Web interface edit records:

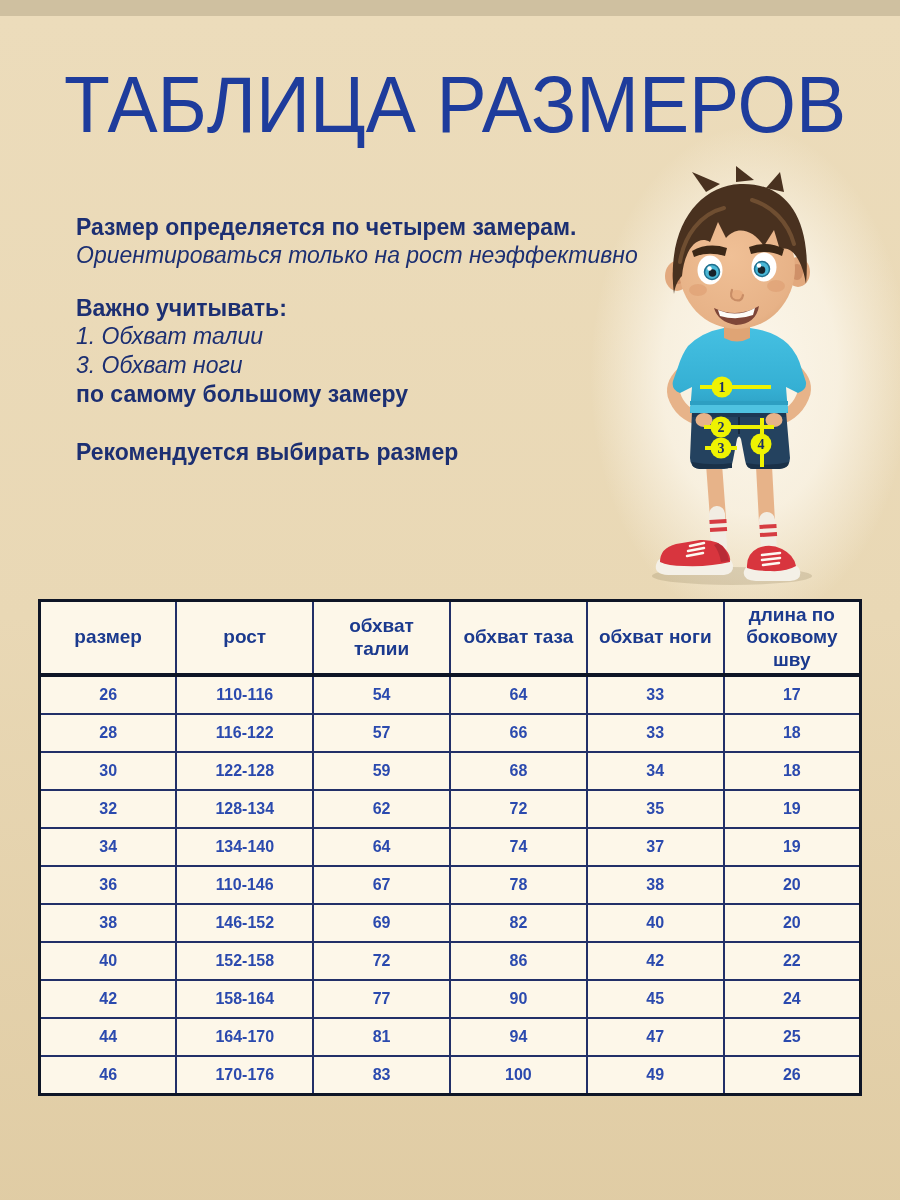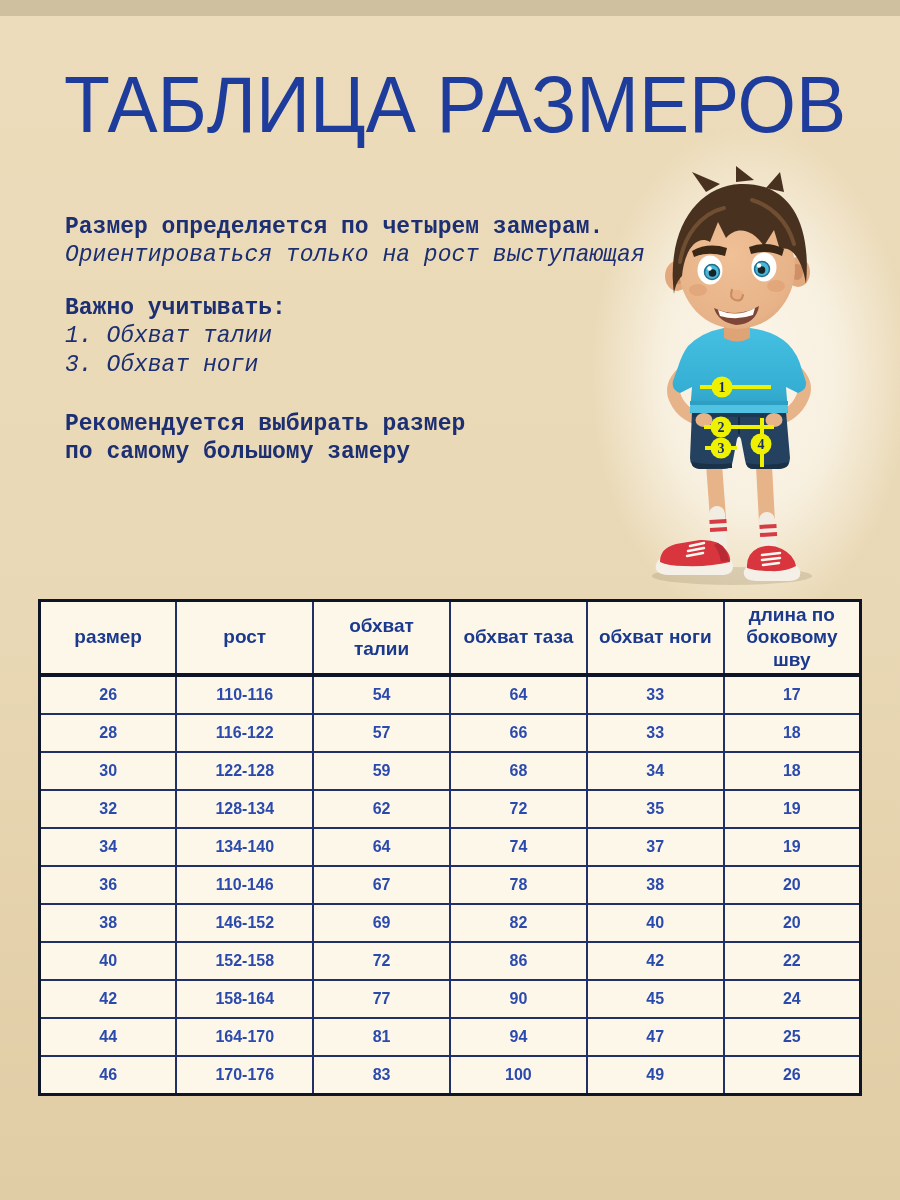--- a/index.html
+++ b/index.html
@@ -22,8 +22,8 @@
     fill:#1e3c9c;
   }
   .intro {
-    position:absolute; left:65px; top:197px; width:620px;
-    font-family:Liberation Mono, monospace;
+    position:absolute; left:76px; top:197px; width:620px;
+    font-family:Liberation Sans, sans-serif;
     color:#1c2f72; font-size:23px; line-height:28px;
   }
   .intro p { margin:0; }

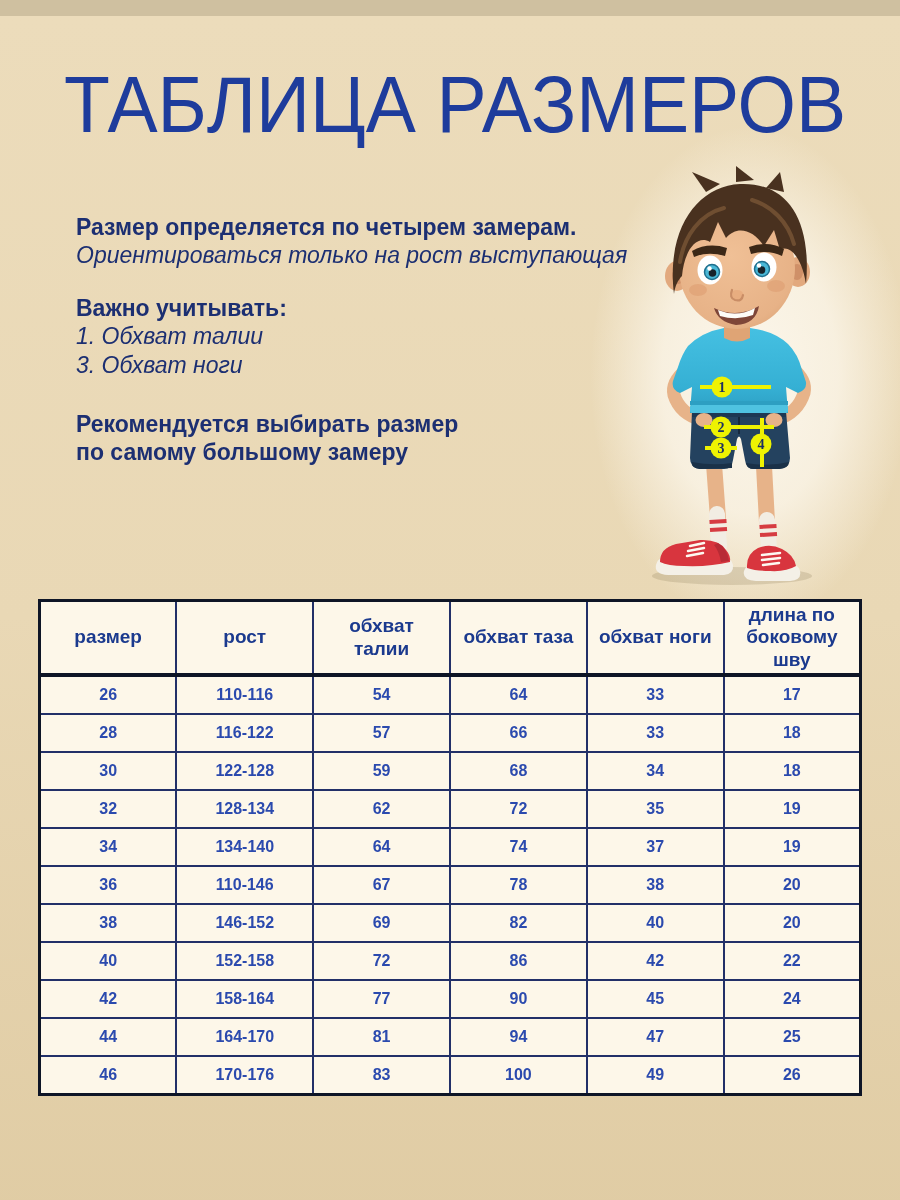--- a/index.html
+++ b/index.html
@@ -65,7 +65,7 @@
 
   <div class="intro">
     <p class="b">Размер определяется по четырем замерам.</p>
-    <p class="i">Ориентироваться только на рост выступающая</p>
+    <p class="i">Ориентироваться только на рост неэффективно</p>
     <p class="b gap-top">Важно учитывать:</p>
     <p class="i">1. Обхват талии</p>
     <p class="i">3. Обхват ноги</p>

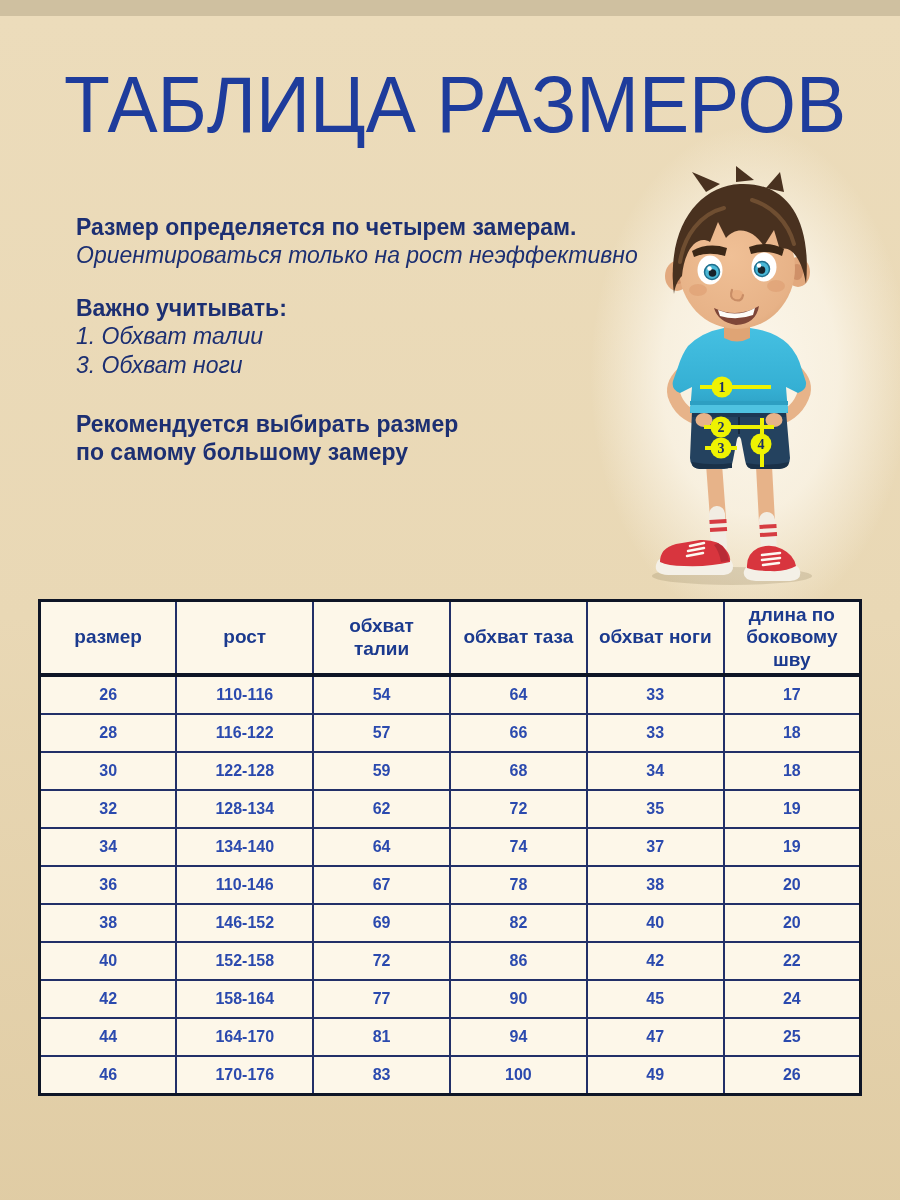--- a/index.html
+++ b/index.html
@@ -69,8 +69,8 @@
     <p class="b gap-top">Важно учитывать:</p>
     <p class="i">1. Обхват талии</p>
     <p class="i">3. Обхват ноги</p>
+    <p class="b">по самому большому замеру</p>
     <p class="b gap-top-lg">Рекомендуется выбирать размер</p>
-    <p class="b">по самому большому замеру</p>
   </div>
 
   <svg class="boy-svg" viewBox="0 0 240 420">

=== Problem details ===
Go through the entries above and tally each line that has the word "position"; reply with the tally and nothing else.

=== Problem solution ===
2